FlutterアプリでtodoListProviderを使用してTodoリストの状態を管理します。

  • ref.read(todoListProvider)を使用して保存、更新、削除などのアクションを実行します。
  • ref.watch(todoListProvider)を使用してTodoリストの状態を監視し、変更時にUIを再構築します。
class TodoListPage extends HookConsumerWidget {
  const TodoListPage({super.key});

  
  Widget build(BuildContext context, WidgetRef ref) {
   
    // TodoリストのStateに変更があるかどうか監視することで、UIに変更をすぐに反映することができる
    final todoList = ref.watch(todoListProvider);

    useEffect(() {
      // アプリ起動時に、ローカルDBに保存されているTodoリストを取得してくる
      ref.read(todoListProvider.notifier).fetchTodoList();
      return null;
    }, []);

    return Scaffold(...);

    ...

6. UIの実装

今回は割愛しますが、ListViewなどのウィジェットを使用してTodoアイテムを表示していきます。

上のコードをそのまま使用した場合、todoList[index]とすることで、一つひとつのTodoを表示することができると思います。

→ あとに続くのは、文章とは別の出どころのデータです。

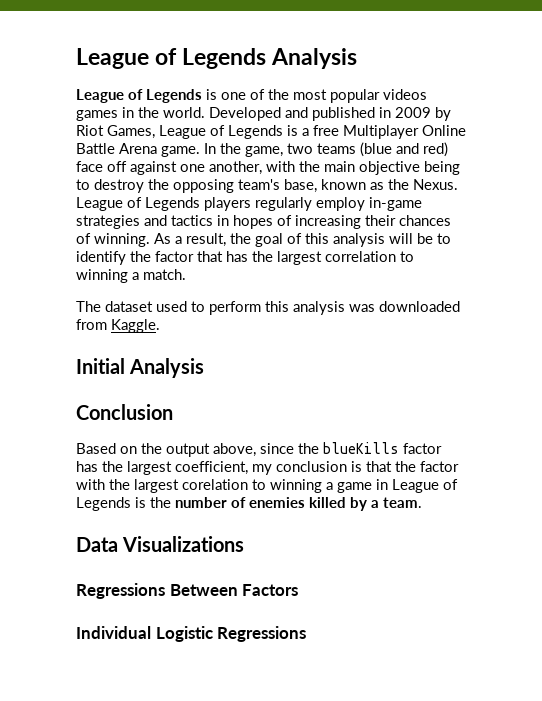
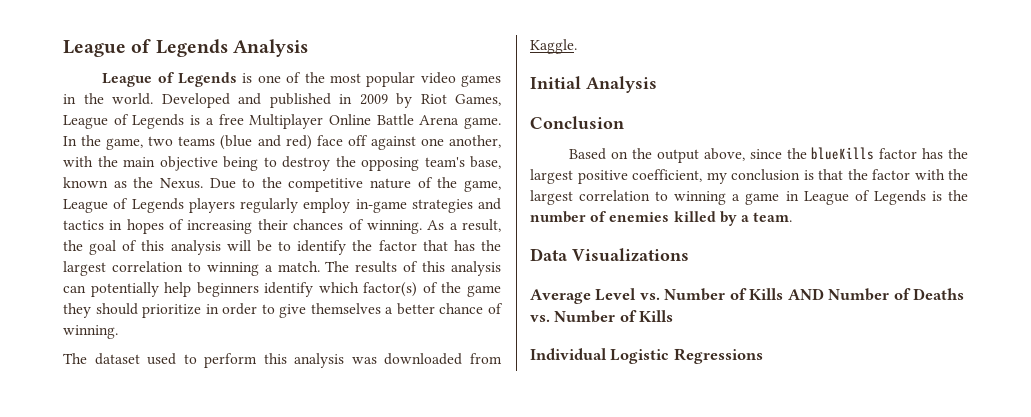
- League of Legends is one of the most popular videos games in the world.
+ League of Legends is one of the most popular video games in the world.
- League of Legends players regularly employ in-game strategies and tactics in hopes of increasing their chances of winning.
+ Due to the competitive nature of the game, League of Legends players regularly employ in-game strategies and tactics in hopes of increasing their chances of winning.
+ The results of this analysis can potentially help beginners identify which factor(s) of the game they should prioritize in order to give themselves a better chance of winning.
- Based on the output above, since the blueKills factor has the largest coefficient, my conclusion is that the factor with the largest corelation to winning a game in League of Legends is the number of enemies killed by a team.
+ Based on the output above, since the blueKills factor has the largest positive coefficient, my conclusion is that the factor with the largest correlation to winning a game in League of Legends is the number of enemies killed by a team.
- Regressions Between Factors
+ Average Level vs. Number of Kills AND Number of Deaths vs. Number of Kills

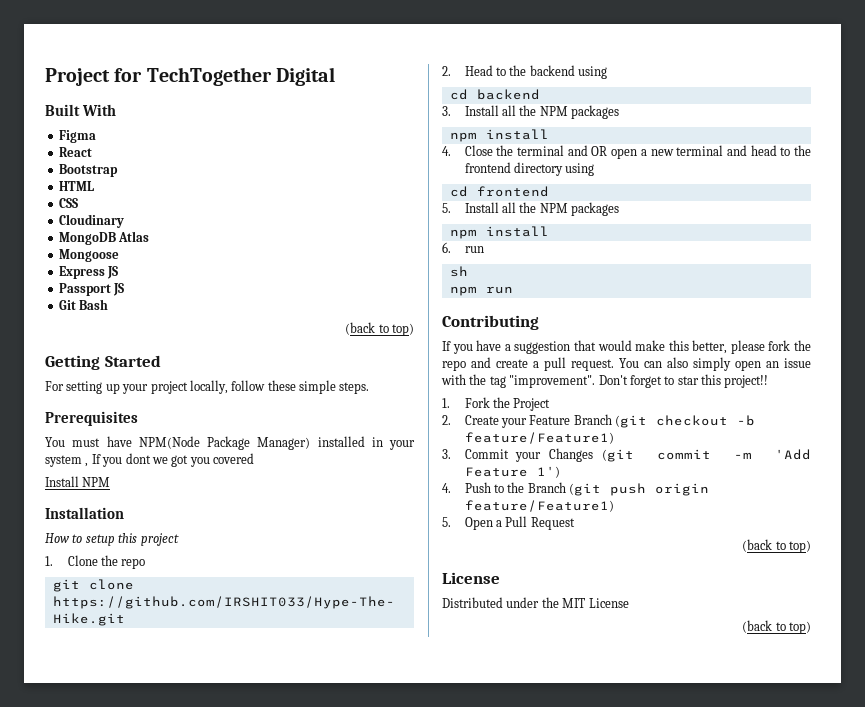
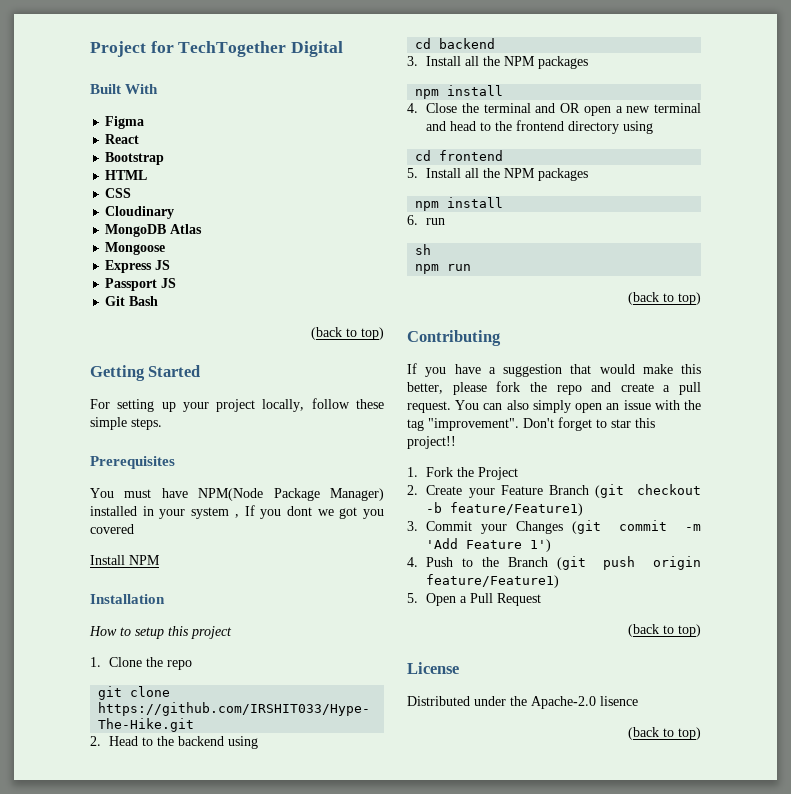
  npm run
+ (back to top)
- Distributed under the MIT License
+ Distributed under the Apache-2.0 lisence

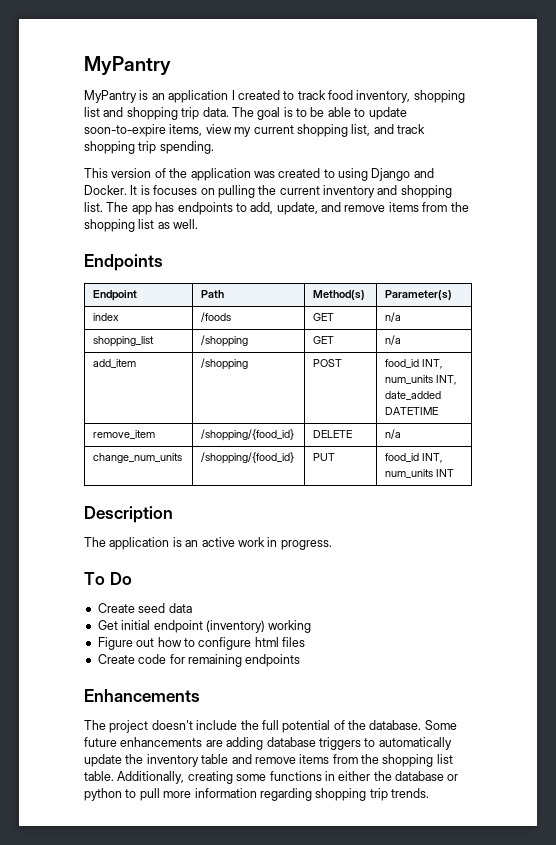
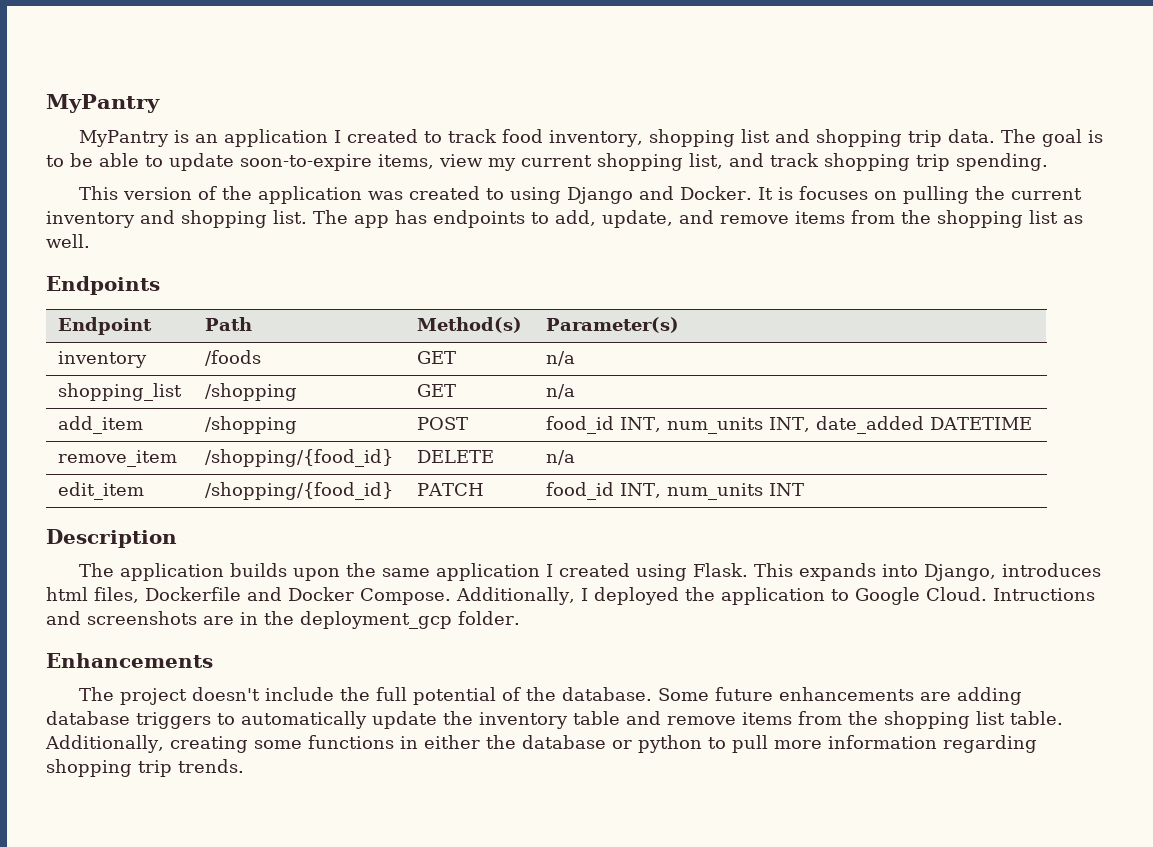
- index | /foods | GET | n/a
+ inventory | /foods | GET | n/a
- change_num_units | /shopping/{food_id} | PUT | food_id INT, num_units INT
+ edit_item | /shopping/{food_id} | PATCH | food_id INT, num_units INT
- The application is an active work in progress.
- To Do
- Create seed data
- Get initial endpoint (inventory) working
- Figure out how to configure html files
- Create code for remaining endpoints
+ The application builds upon the same application I created using Flask. This expands into Django, introduces html files, Dockerfile and Docker Compose. Additionally, I deployed the application to Google Cloud. Intructions and screenshots are in the deployment_gcp folder.

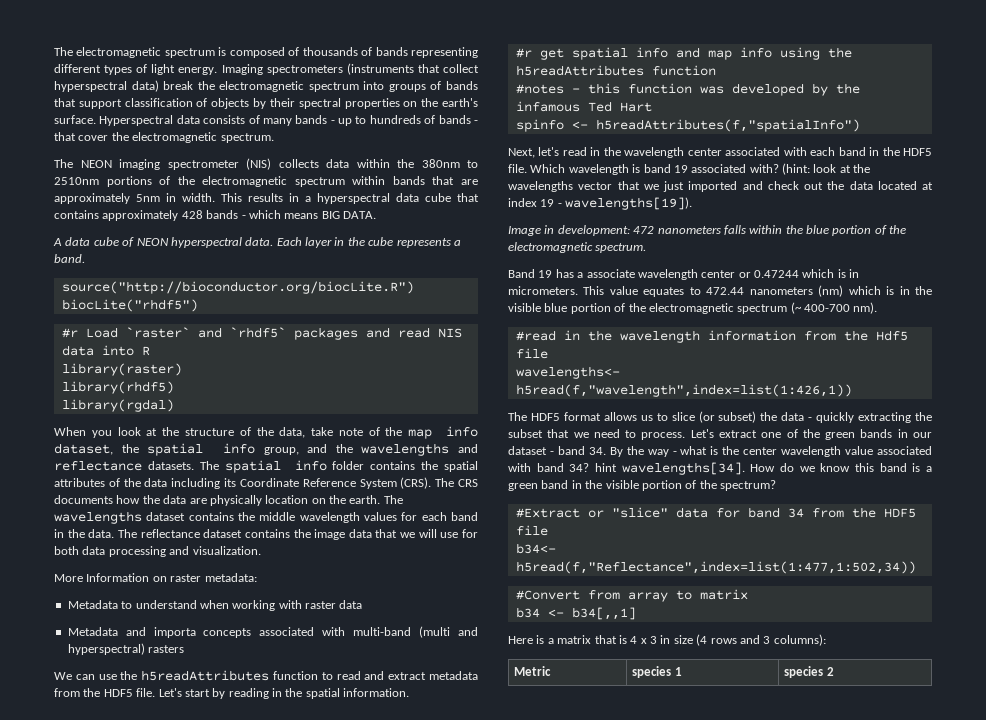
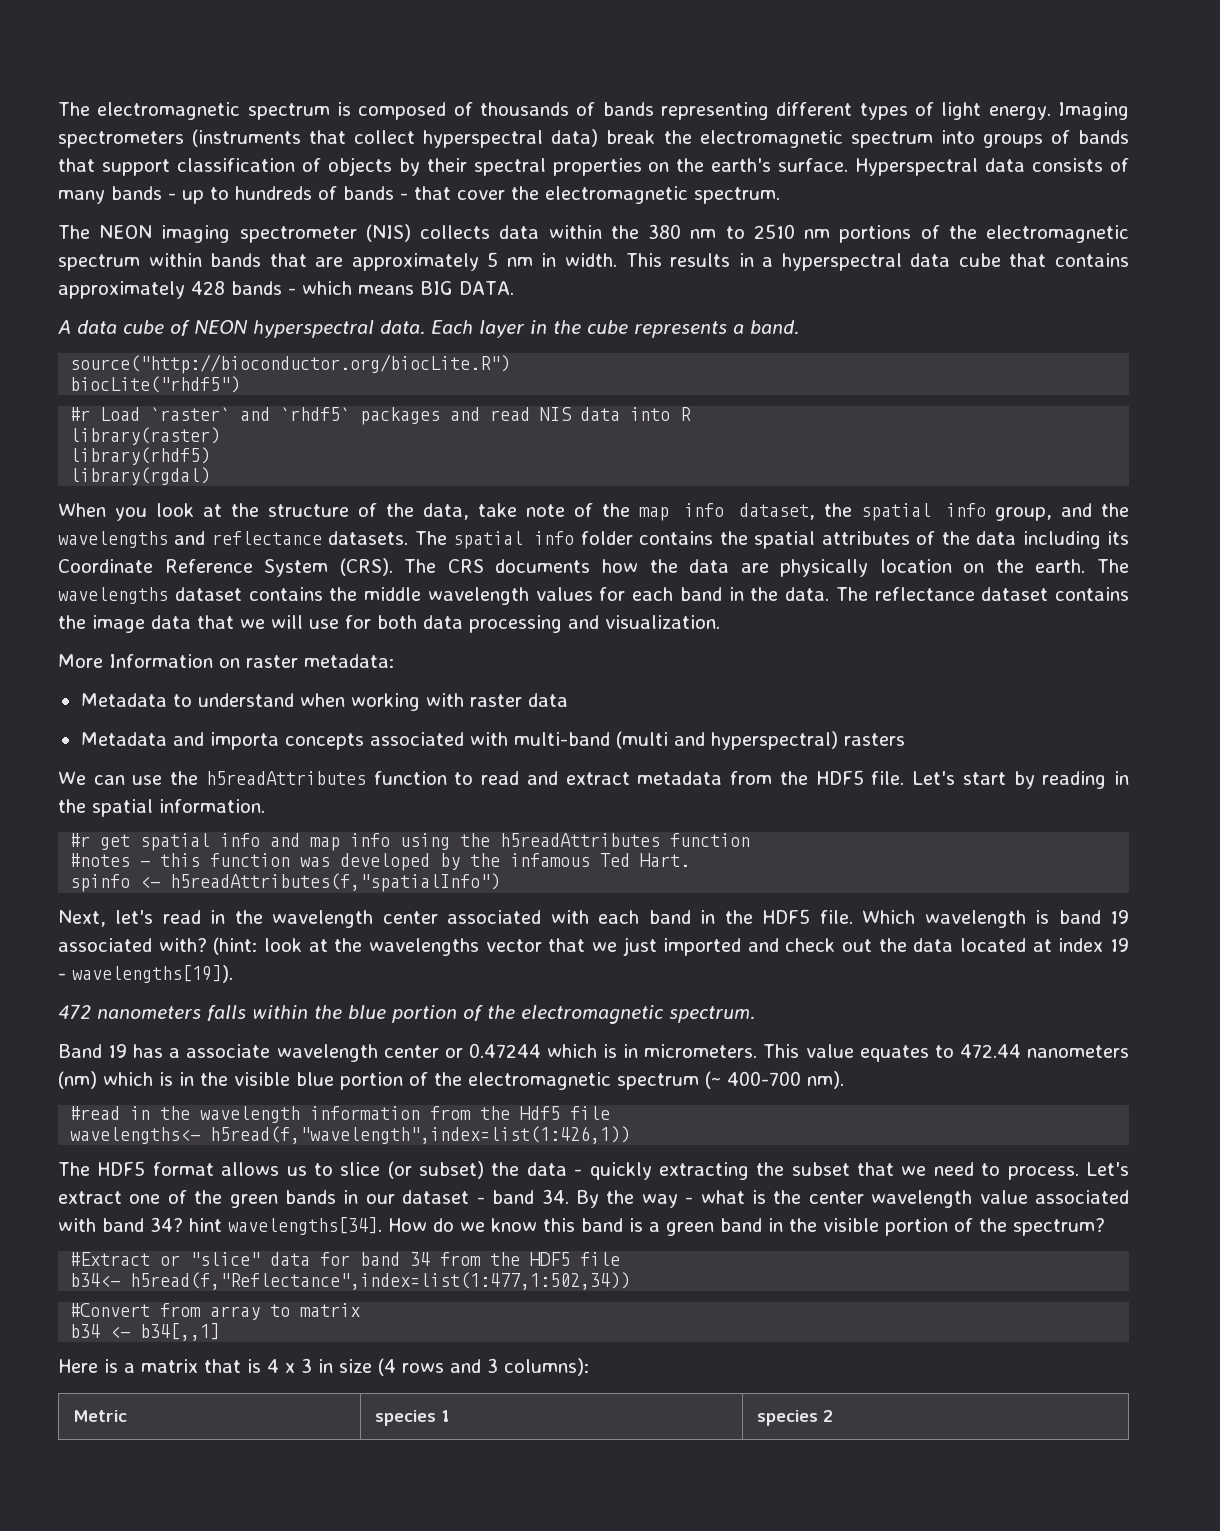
- The NEON imaging spectrometer (NIS) collects data within the 380nm to 2510nm portions of the electromagnetic spectrum within bands that are approximately 5nm in width.
+ The NEON imaging spectrometer (NIS) collects data within the 380 nm to 2510 nm portions of the electromagnetic spectrum within bands that are approximately 5 nm in width.
- #notes - this function was developed by the infamous Ted Hart
+ #notes - this function was developed by the infamous Ted Hart.
- Image in development: 472 nanometers falls within the blue portion of the electromagnetic spectrum.
+ 472 nanometers falls within the blue portion of the electromagnetic spectrum.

Todoアイテムを追加、編集、削除するときも、ボタンを押したときのFunctionとして、ref.read(todoListProvider.notifier).deleteTodoItem(todoId: todoList[index].todoId);のように呼び出してあげるとTodoアプリの完成です!

まとめ

Riverpodは、Flutterの状態管理をより効率的かつ柔軟にするための強力なパッケージです。

型安全性、スコープの明確化、依存性の容易な注入により、開発者はアプリケーションをより簡単に管理し、スケールアップできます。適切なProviderを選択し、基本的な状態管理の実装を理解することで、かなりアプリ開発において助けになると思います!